Badania nad szczepionką spod szyldu AstraZeneca prowadzą naukowcy z Uniwersytetu w Oxfordzie. Środek znajduje się w fazie testów klinicznych na dużą skalę. Na chwilę obecną specyfik podano grupie badawczej złożonej z 10 000 osób. W tym miesiącu kolejnej turze testów ma poddać się 30 000 następnych wolontariuszy. To właśnie na nich, jak na królikach doświadczalnych epidemiolodzy chcą sprawdzić, czy serum faktycznie potrafi powstrzymać COVID-19.

 

Długa droga

O tym, iż w każdym momencie może okazać się, iż szczepionka nie zadziała lub pojawią się skutki uboczne, wie doskonale niderlandzki minister zdrowia. Z tego też właśnie względu Holandia podpisała umowę z wymienionymi wyżej państwami członkowskimi UE. Działanie to ma sprawić, by mieszkańcy Królestwa Niderlandów jak najszybciej otrzymali substancję pozwalającą ich skutecznie ochronić przed koronawirusem. Jak?

 

Szczepionki jak zakłady bukmacherskie

Działania rządu minister porównał trochę do wyścigów konnych. Niemcy, Holandia, Włochy i Francja dysponują razem ogromnym budżetem na badania medyczne w zakresie COVID-19. Dlatego też mogą one przeznaczyć środki finansowe na kilka najbardziej obiecujących projektów.
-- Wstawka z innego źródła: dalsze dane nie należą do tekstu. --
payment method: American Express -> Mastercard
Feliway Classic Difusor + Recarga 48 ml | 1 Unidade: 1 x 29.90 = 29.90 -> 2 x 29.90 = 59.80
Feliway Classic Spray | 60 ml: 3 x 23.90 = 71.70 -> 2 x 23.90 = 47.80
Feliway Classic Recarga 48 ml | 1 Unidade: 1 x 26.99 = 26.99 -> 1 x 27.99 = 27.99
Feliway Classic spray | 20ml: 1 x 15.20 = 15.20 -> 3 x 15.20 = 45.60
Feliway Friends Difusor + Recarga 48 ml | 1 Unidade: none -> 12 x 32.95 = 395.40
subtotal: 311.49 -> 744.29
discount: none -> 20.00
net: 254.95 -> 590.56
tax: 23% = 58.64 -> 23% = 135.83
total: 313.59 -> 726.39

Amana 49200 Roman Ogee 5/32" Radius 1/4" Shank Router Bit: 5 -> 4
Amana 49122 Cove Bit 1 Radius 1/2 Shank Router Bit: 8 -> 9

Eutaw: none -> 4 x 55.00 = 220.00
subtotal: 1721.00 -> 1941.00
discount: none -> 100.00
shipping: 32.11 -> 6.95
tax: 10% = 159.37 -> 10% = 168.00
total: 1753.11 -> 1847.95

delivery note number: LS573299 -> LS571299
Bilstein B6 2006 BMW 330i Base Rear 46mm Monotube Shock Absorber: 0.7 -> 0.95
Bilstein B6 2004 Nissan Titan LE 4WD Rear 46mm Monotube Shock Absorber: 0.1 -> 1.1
Tak, by jeśli któryś z nich się sprawdzi od razu móc go zaproponować obywatelom. Minister zdrowia Holandii De Jonge porównuje to nawet do zakładów bukmacherskich: „Chcemy współpracować i stawiać zakłady na kilka koni jednocześnie, ponieważ nie wiadomo z góry, kto wygra wyścig”

 

Kilka koni

Pozostając w tej tematyce, można powiedzieć, iż obecnie w wyścigu bierze udział 136 „koni”. W gonitwie na przód wyraźnie wszyło jednak tylko 10 rumaków. To one bowiem, za zgodą WHO, prowadzą testy na ludziach. Pozostałe 126 szczepionek jest w fazie przedklinicznej i badania nad nimi zajmą jeszcze dużo czasu. Jeśli „koń” od AstraZeneca dobiegnie do mety jako pierwszy, już pod koniec tego roku w Europie powinno być dostępnych około 300 milionów szczepionek. Będą one rozdzielane pośród tych szczęściarzy, którzy wytypowali wygrane zwierzę. Co ważne puki gonitwa trwa, Holandia zaprasza do współudziału w jej kuponach również inne państwa UE. Mogą one partycypować w kosztach, by w zamian otrzymać część z 300 milionów dawek leku.

 

Faworyt

Na szczepionki od AstraZeneca postawili nie tylko Europejczycy. 300 milionów szczepionek dla starego kontynentu, jak się okazuje to tylko niewielki procent produkcji. Firma farmaceutyczne ma już zamówienia na ponad 2 miliardy dawek łącznie. Na tego „konia” postawiły bowiem również między innymi Stany Zjednoczone i Wielka Brytania. Czy jednak są to dobrze postawione pieniądze, przekonamy się w najbliższych miesiącach.